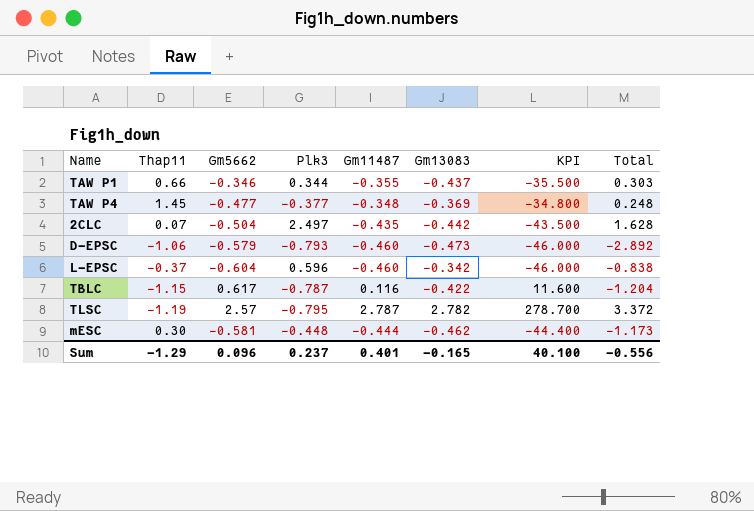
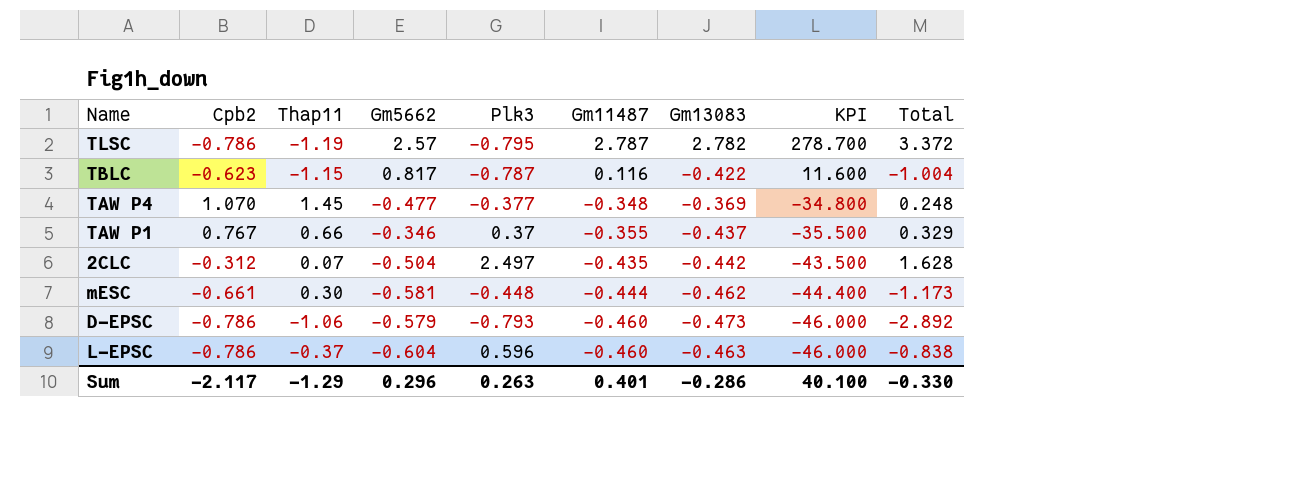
row order: none -> Gm11487 descending
column Cpb2 | position: none -> 2
TBLC | Gm5662: 0.617 -> 0.817
TBLC | Total: -1.204 -> -1.004
TAW P1 | Plk3: 0.344 -> 0.37
TAW P1 | Total: 0.303 -> 0.329
L-EPSC | Gm13083: -0.342 -> -0.463
Sum | Gm5662: 0.096 -> 0.296
Sum | Plk3: 0.237 -> 0.263
Sum | Gm13083: -0.165 -> -0.286
Sum | Total: -0.556 -> -0.330

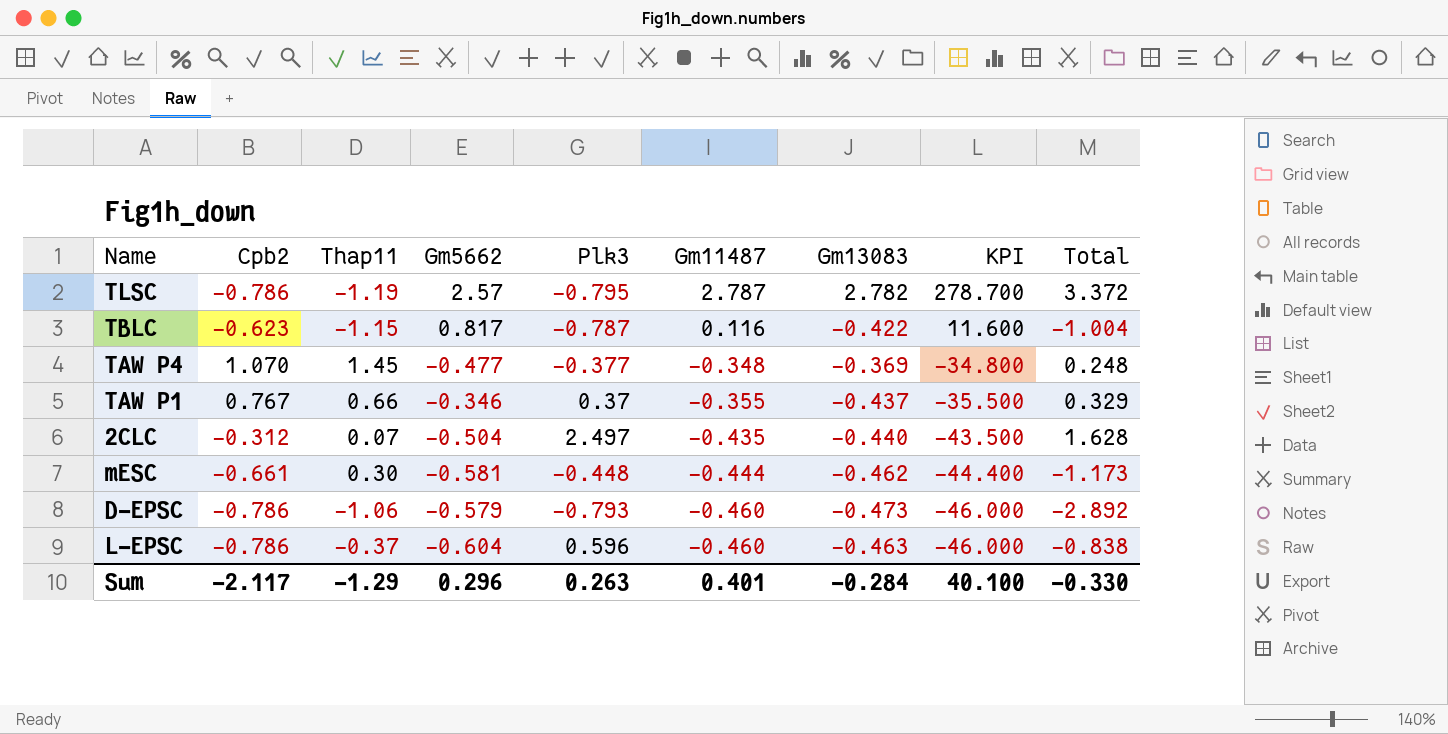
2CLC | Gm13083: -0.442 -> -0.440
Sum | Gm13083: -0.286 -> -0.284

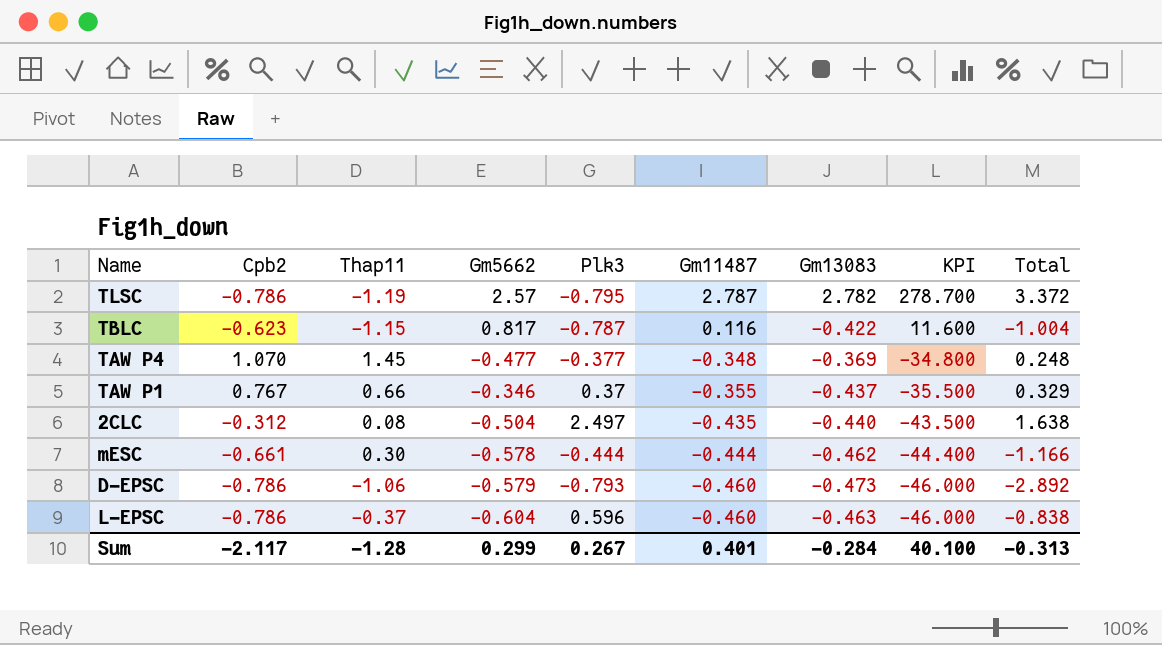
2CLC | Thap11: 0.07 -> 0.08
2CLC | Total: 1.628 -> 1.638
mESC | Gm5662: -0.581 -> -0.578
mESC | Plk3: -0.448 -> -0.444
mESC | Total: -1.173 -> -1.166
Sum | Thap11: -1.29 -> -1.28
Sum | Gm5662: 0.296 -> 0.299
Sum | Plk3: 0.263 -> 0.267
Sum | Total: -0.330 -> -0.313

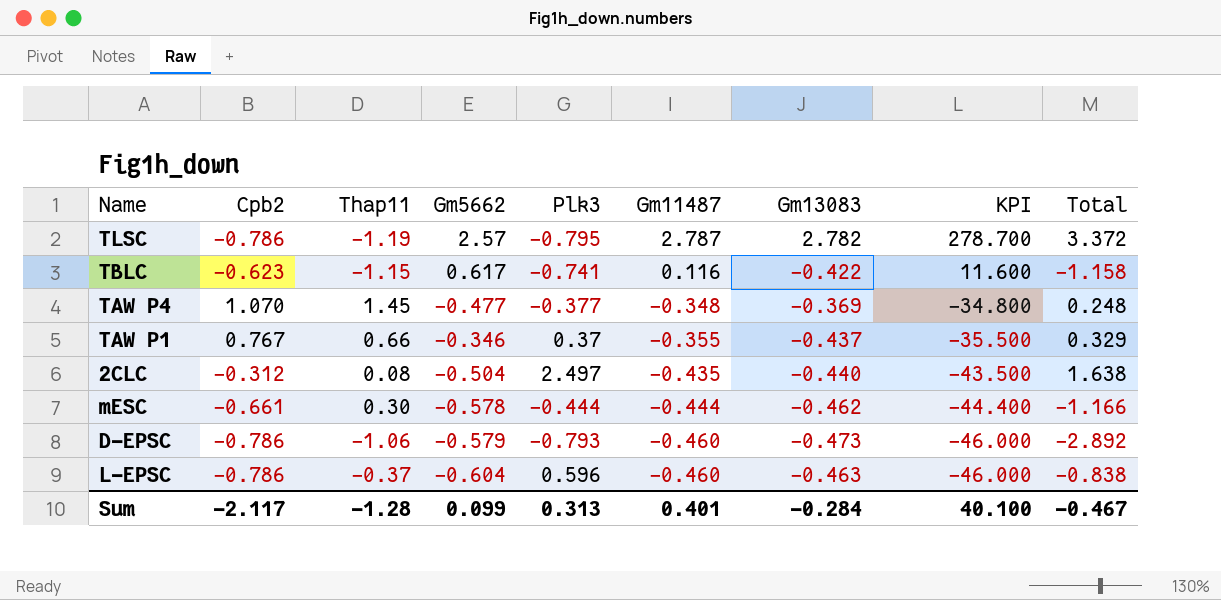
TBLC | Gm5662: 0.817 -> 0.617
TBLC | Plk3: -0.787 -> -0.741
TBLC | Total: -1.004 -> -1.158
Sum | Gm5662: 0.299 -> 0.099
Sum | Plk3: 0.267 -> 0.313
Sum | Total: -0.313 -> -0.467

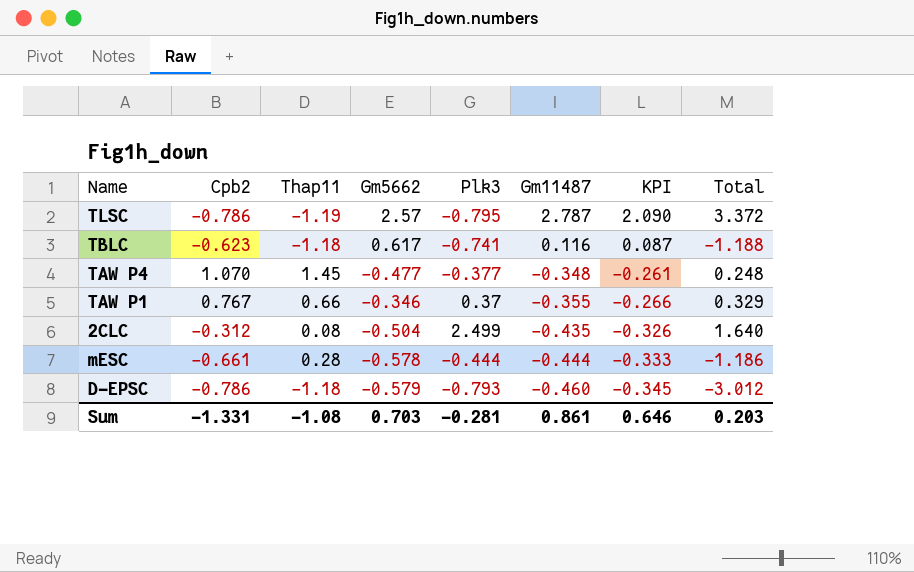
column Gm13083 | position: 7 -> none
column KPI | formula: [Gm11487] * 100 -> [Gm11487] * 0.75
row L-EPSC: -0.786 | -0.37 | -0.604 | 0.596 | -0.460 | -0.463 | -46.000 | -0.838 -> none
TBLC | Thap11: -1.15 -> -1.18
TBLC | Total: -1.158 -> -1.188
2CLC | Plk3: 2.497 -> 2.499
2CLC | Total: 1.638 -> 1.640
mESC | Thap11: 0.30 -> 0.28
mESC | Total: -1.166 -> -1.186
D-EPSC | Thap11: -1.06 -> -1.18
D-EPSC | Total: -2.892 -> -3.012
Sum | Cpb2: -2.117 -> -1.331
Sum | Thap11: -1.28 -> -1.08
Sum | Gm5662: 0.099 -> 0.703
Sum | Plk3: 0.313 -> -0.281
Sum | Gm11487: 0.401 -> 0.861
Sum | KPI: 40.100 -> 0.646
Sum | Total: -0.467 -> 0.203

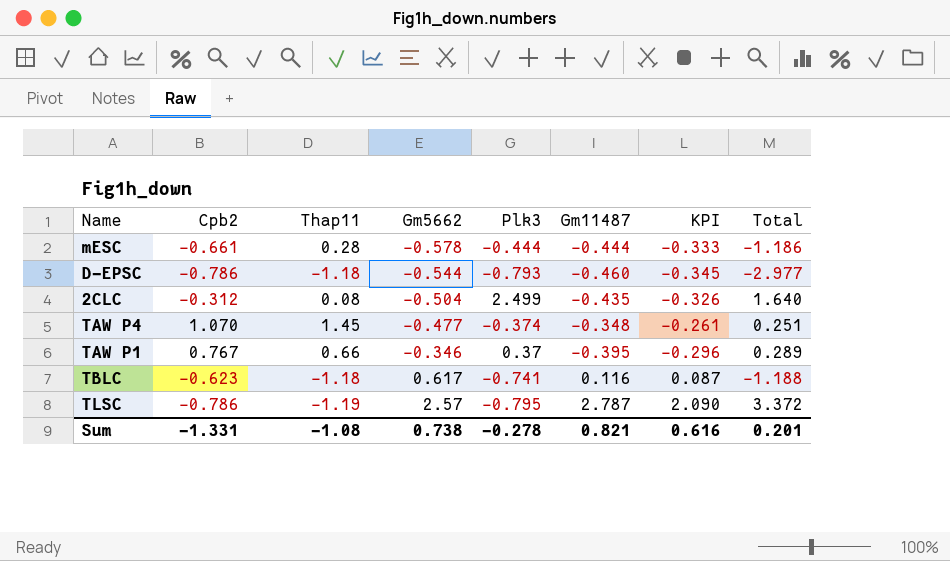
row order: Gm11487 descending -> Gm5662 ascending
D-EPSC | Gm5662: -0.579 -> -0.544
D-EPSC | Total: -3.012 -> -2.977
TAW P4 | Plk3: -0.377 -> -0.374
TAW P4 | Total: 0.248 -> 0.251
TAW P1 | Gm11487: -0.355 -> -0.395
TAW P1 | KPI: -0.266 -> -0.296
TAW P1 | Total: 0.329 -> 0.289
Sum | Gm5662: 0.703 -> 0.738
Sum | Plk3: -0.281 -> -0.278
Sum | Gm11487: 0.861 -> 0.821
Sum | KPI: 0.646 -> 0.616
Sum | Total: 0.203 -> 0.201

-------------------------

Of the lines above, quote exactly those from the one with "column KPI |" through the one with "TAW P1 | Gm11487: -0.355 -> -0.395", ends included; pictures stay out.

ANSWER TO THE EXERCISE:
column KPI | formula: [Gm11487] * 100 -> [Gm11487] * 0.75
row L-EPSC: -0.786 | -0.37 | -0.604 | 0.596 | -0.460 | -0.463 | -46.000 | -0.838 -> none
TBLC | Thap11: -1.15 -> -1.18
TBLC | Total: -1.158 -> -1.188
2CLC | Plk3: 2.497 -> 2.499
2CLC | Total: 1.638 -> 1.640
mESC | Thap11: 0.30 -> 0.28
mESC | Total: -1.166 -> -1.186
D-EPSC | Thap11: -1.06 -> -1.18
D-EPSC | Total: -2.892 -> -3.012
Sum | Cpb2: -2.117 -> -1.331
Sum | Thap11: -1.28 -> -1.08
Sum | Gm5662: 0.099 -> 0.703
Sum | Plk3: 0.313 -> -0.281
Sum | Gm11487: 0.401 -> 0.861
Sum | KPI: 40.100 -> 0.646
Sum | Total: -0.467 -> 0.203

row order: Gm11487 descending -> Gm5662 ascending
D-EPSC | Gm5662: -0.579 -> -0.544
D-EPSC | Total: -3.012 -> -2.977
TAW P4 | Plk3: -0.377 -> -0.374
TAW P4 | Total: 0.248 -> 0.251
TAW P1 | Gm11487: -0.355 -> -0.395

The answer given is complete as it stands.